• **Activity**:
Hunt for the word "https" across the entries below, copying each line that holds it.

[Source records]
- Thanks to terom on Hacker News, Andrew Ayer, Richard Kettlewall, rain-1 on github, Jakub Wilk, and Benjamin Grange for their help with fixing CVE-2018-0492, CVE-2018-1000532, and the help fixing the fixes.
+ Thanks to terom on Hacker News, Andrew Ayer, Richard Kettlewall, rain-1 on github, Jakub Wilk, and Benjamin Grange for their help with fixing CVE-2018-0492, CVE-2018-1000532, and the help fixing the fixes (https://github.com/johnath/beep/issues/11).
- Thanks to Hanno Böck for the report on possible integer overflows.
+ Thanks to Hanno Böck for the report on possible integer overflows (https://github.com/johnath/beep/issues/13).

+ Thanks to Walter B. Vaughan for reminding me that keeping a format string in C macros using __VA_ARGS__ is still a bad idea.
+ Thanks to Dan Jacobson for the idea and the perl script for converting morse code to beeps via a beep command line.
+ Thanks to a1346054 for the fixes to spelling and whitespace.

• **Solution**:
+ Thanks to terom on Hacker News, Andrew Ayer, Richard Kettlewall, rain-1 on github, Jakub Wilk, and Benjamin Grange for their help with fixing CVE-2018-0492, CVE-2018-1000532, and the help fixing the fixes (https://github.com/johnath/beep/issues/11).
+ Thanks to Hanno Böck for the report on possible integer overflows (https://github.com/johnath/beep/issues/13).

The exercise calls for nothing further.